C'est bien sûr à mon avis une erreur totale d'analyse, qui risque de conduire à des politiques erronées et ruineuses. Le Venezuela après Cuba, dans l'exemple le plus parlant, mais l'entendre plus de plus les sirènes appeler des peuples à jeter à la mer.

Et toujours la démographie

Cette donnée fondamentale de la géopolitique est à évolution lente. Comme l'an dernier il faut noter l'aggravation de la situation de l'Asie de l'Est (Japon, Chine, Formose, Corée), et celle de l'Europe où la France est de moins en raison d'une nouvelle baisse de la fécondité, peut-être due aux mesures anti-familiales du président précédent.

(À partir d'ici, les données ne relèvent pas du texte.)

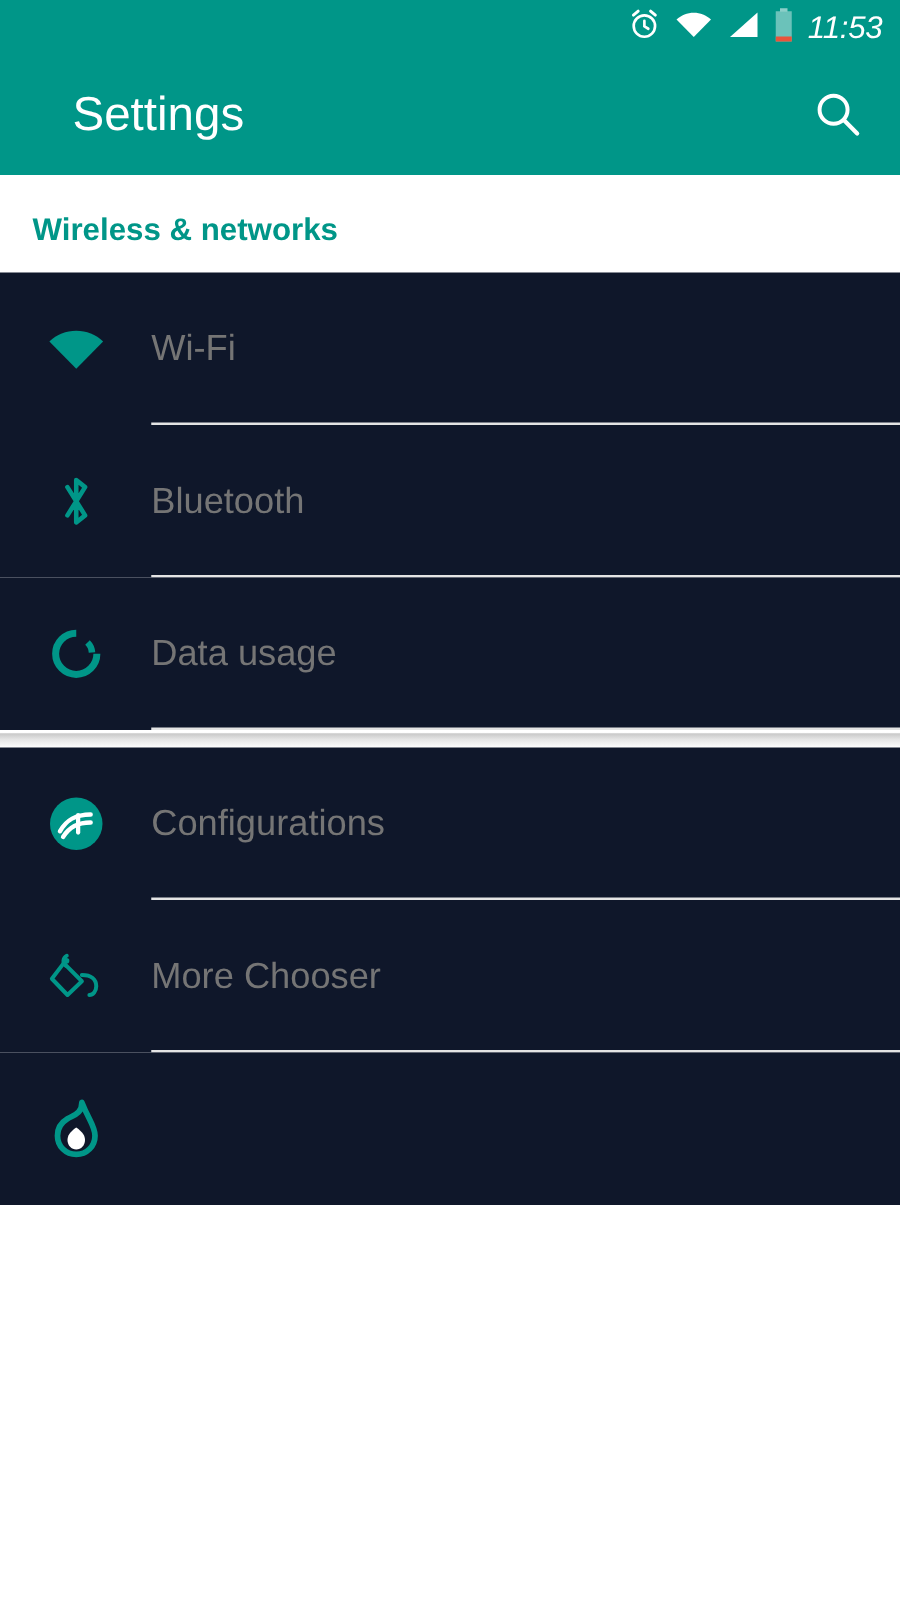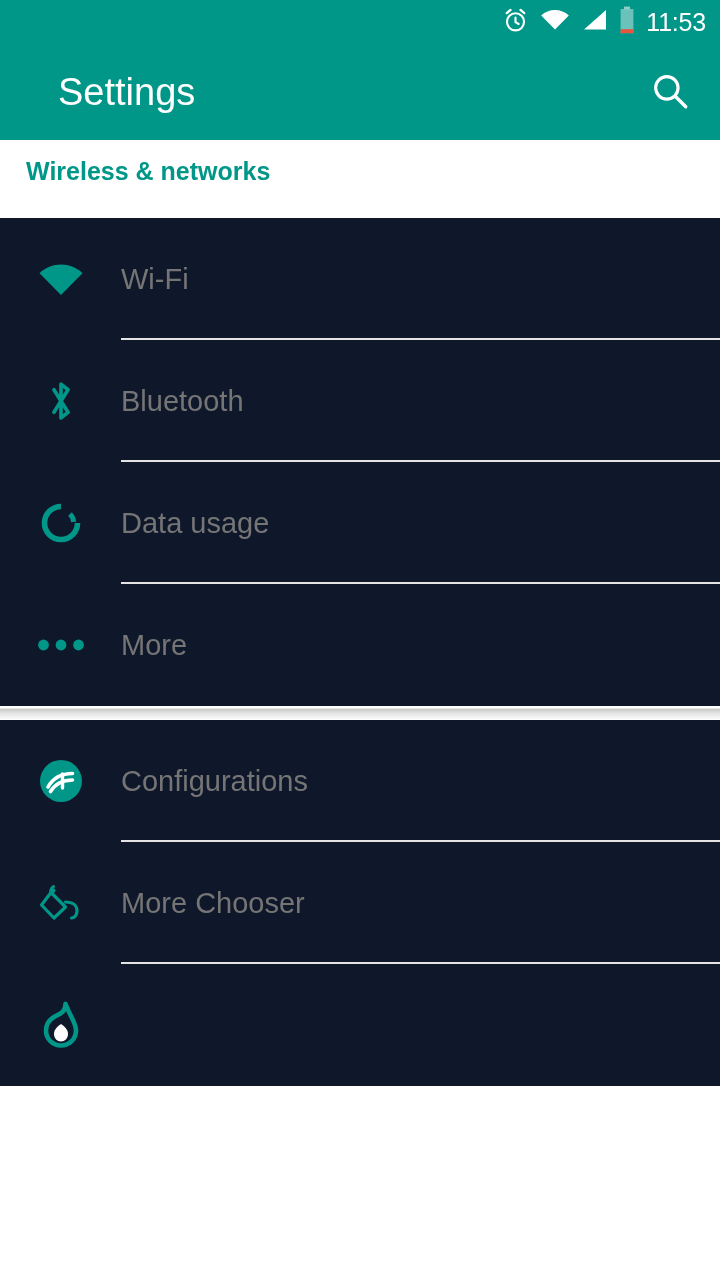--- a/index.html
+++ b/index.html
@@ -11,20 +11,21 @@
   }
   #app { position:relative; width:720px; height:1280px; background:#fafafa; }
 
   
   .statusbar {
     position:absolute; top:0; left:0;
     width:720px; height:44px;
     background:#009688;
     display:flex; align-items:center; justify-content:flex-end;
     padding-right:14px;
+    font-style:italic;
   }
   .status-icons { display:flex; align-items:center; gap:11px; }
   .status-icon { display:block; }
   .status-time {
     color:#ffffff; font-size:25px; letter-spacing:-0.2px;
     margin-left:11px; line-height:1;
     font-family:"Liberation Sans", sans-serif;
   }
 
   
@@ -48,21 +49,21 @@
   
   .content {
     position:absolute; top:140px; left:0;
     width:720px; height:1140px;
     background:#ffffff;
   }
   .section { background:#ffffff; position:relative; }
   .section-header {
     color:#009688;
     font-size:25px; font-weight:bold;
-    padding:19px 0 0 26px;
+    padding:32px 0 0 26px;
     height:78px;
     line-height:1;
     display:flex; align-items:flex-start;
   }
   .row {
     position:relative;
     height:122px;
     display:flex; align-items:center;
     background:#0f172a;
     cursor:pointer;
@@ -171,31 +172,20 @@
         <div class="row-icon">
           <svg width="44" height="44" viewBox="0 0 44 44">
             <path d="M22 5.5 A16.5 16.5 0 1 0 38.5 22" fill="none" stroke="#009688" stroke-width="5.6" stroke-linecap="butt"></path>
             <path d="M31 13 A12 12 0 0 1 34.6 21" fill="none" stroke="#009688" stroke-width="5.2" stroke-linecap="butt"></path>
           </svg>
         </div>
         <span class="row-label">Data usage</span>
         <div class="row-divider"></div>
       </div>
 
-      <div class="row last">
-        <div class="row-icon">
-          <svg width="48" height="14" viewBox="0 0 48 14">
-            <circle cx="6.5" cy="7" r="5.4" fill="#009688"></circle>
-            <circle cx="24" cy="7" r="5.4" fill="#009688"></circle>
-            <circle cx="41.5" cy="7" r="5.4" fill="#009688"></circle>
-          </svg>
-        </div>
-        <span class="row-label">More</span>
-
-      </div>
     </div>
 
     <div class="section-gap"></div>
 
     <div class="section">
 
       <div class="row">
         <div class="row-icon">
           <svg width="46" height="46" viewBox="0 0 46 46">
             <circle cx="23" cy="23" r="21" fill="#009688"></circle>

Tous ceux qui payent leur nombre d'adultes et sur la demande qui nourrit le vieux quel que soit le système de retraite . Ceux qui refusent l'immigration, comme le Japon, ont l'intention d'amorcer leur disparition, et ceux qui acceptent plus ou moins se trouvent face aux problèmes politiques et sociaux ardus.

La démographie africaine a été très en vue, a fait des controverses et a suivi la déclaration du président Macron sur la difficulté du développement quand il y a plus de sept enfants par femme. Sur un vu fleurir des réactions indignées que l'on peut résumer par: «C'est faux, et de quoi se mêle-t-il? C'est du néocolonialisme! ».

Avec le recul, on s'aperçoit qu'il a évoqué le cas extrême du Niger, où il est revenu d'apporter une aide au planning familial. Mais de toute façon, le reste du continent, avec ses cinq ou six enfants par femme, soit un doublement tous les 20 ou 25 ans, va faire face à une démographie explosive. Cela inquisitionne la crainte d'une forte augmentation des migrations vers l'Europe.

Voilà donc quelques observations qui ont les conséquences en 2018.

Pour ce qui concerne la France, notre président vient à nous rappeler qu'il a un programme précis et que l'application mordicus. L'incertitude est donc théoriquement moins forte qu'ailleurs. Mais l'attitude des Français offre de temps en temps quelques belles surprises … Nous allons pour cette année le 50 e anniversaire de mai 68, épisode ou opérette (à mon avis) qui a été porté aux nues, mais qui nous a fait un terriblement plombé.